ASSIGNMENT: Find and copy each line of the data that includes "Major".
┌─ DATA SHOWN
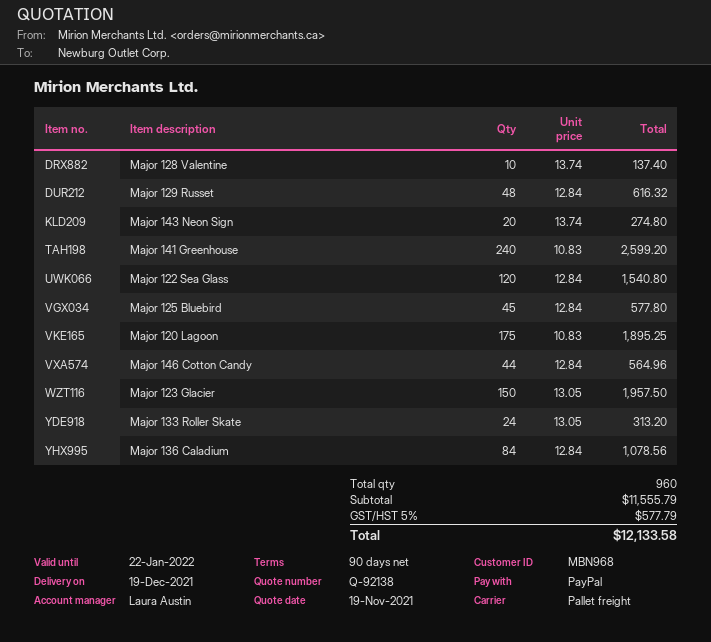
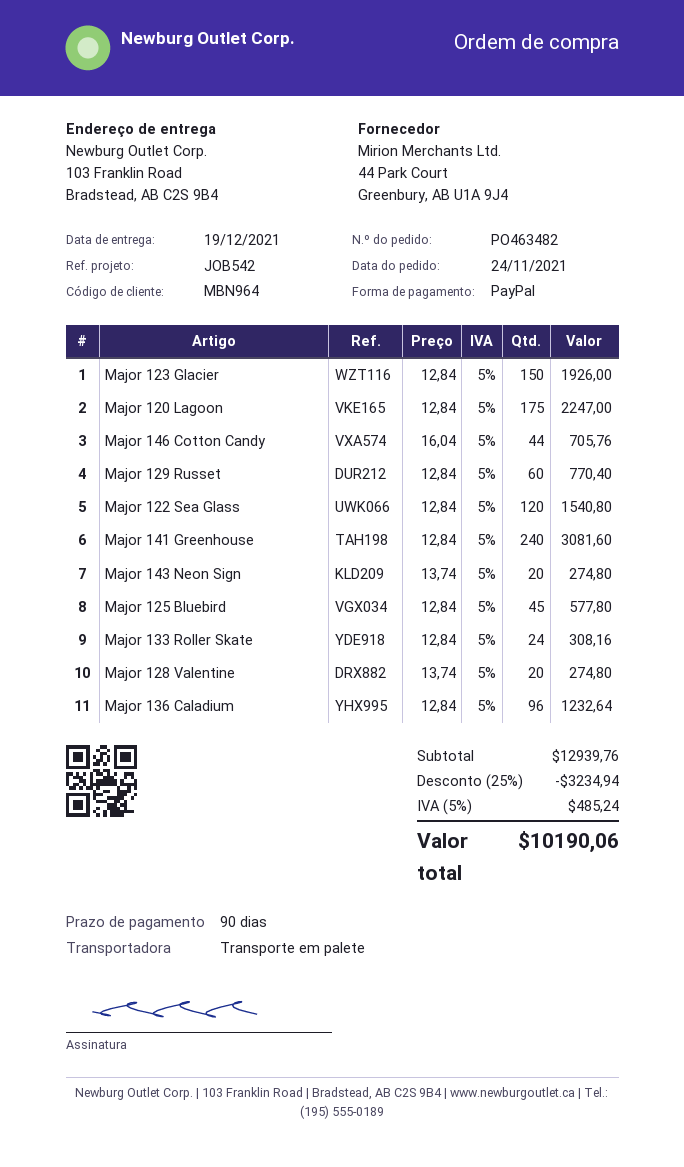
customer number: MBN968 -> MBN964
Major 128 Valentine: 10 x 13.74 = 137.40 -> 20 x 13.74 = 274.80
Major 129 Russet: 48 x 12.84 = 616.32 -> 60 x 12.84 = 770.40
Major 141 Greenhouse: 240 x 10.83 = 2599.20 -> 240 x 12.84 = 3081.60
Major 120 Lagoon: 175 x 10.83 = 1895.25 -> 175 x 12.84 = 2247.00
Major 146 Cotton Candy: 44 x 12.84 = 564.96 -> 44 x 16.04 = 705.76
Major 123 Glacier: 150 x 13.05 = 1957.50 -> 150 x 12.84 = 1926.00
Major 133 Roller Skate: 24 x 13.05 = 313.20 -> 24 x 12.84 = 308.16
Major 136 Caladium: 84 x 12.84 = 1078.56 -> 96 x 12.84 = 1232.64
subtotal: 11555.79 -> 12939.76
discount: none -> 25% = 3234.94
tax: 5% = 577.79 -> 5% = 485.24
total: 12133.58 -> 10190.06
└─
SOLVED EXERCISE:
Major 128 Valentine: 10 x 13.74 = 137.40 -> 20 x 13.74 = 274.80
Major 129 Russet: 48 x 12.84 = 616.32 -> 60 x 12.84 = 770.40
Major 141 Greenhouse: 240 x 10.83 = 2599.20 -> 240 x 12.84 = 3081.60
Major 120 Lagoon: 175 x 10.83 = 1895.25 -> 175 x 12.84 = 2247.00
Major 146 Cotton Candy: 44 x 12.84 = 564.96 -> 44 x 16.04 = 705.76
Major 123 Glacier: 150 x 13.05 = 1957.50 -> 150 x 12.84 = 1926.00
Major 133 Roller Skate: 24 x 13.05 = 313.20 -> 24 x 12.84 = 308.16
Major 136 Caladium: 84 x 12.84 = 1078.56 -> 96 x 12.84 = 1232.64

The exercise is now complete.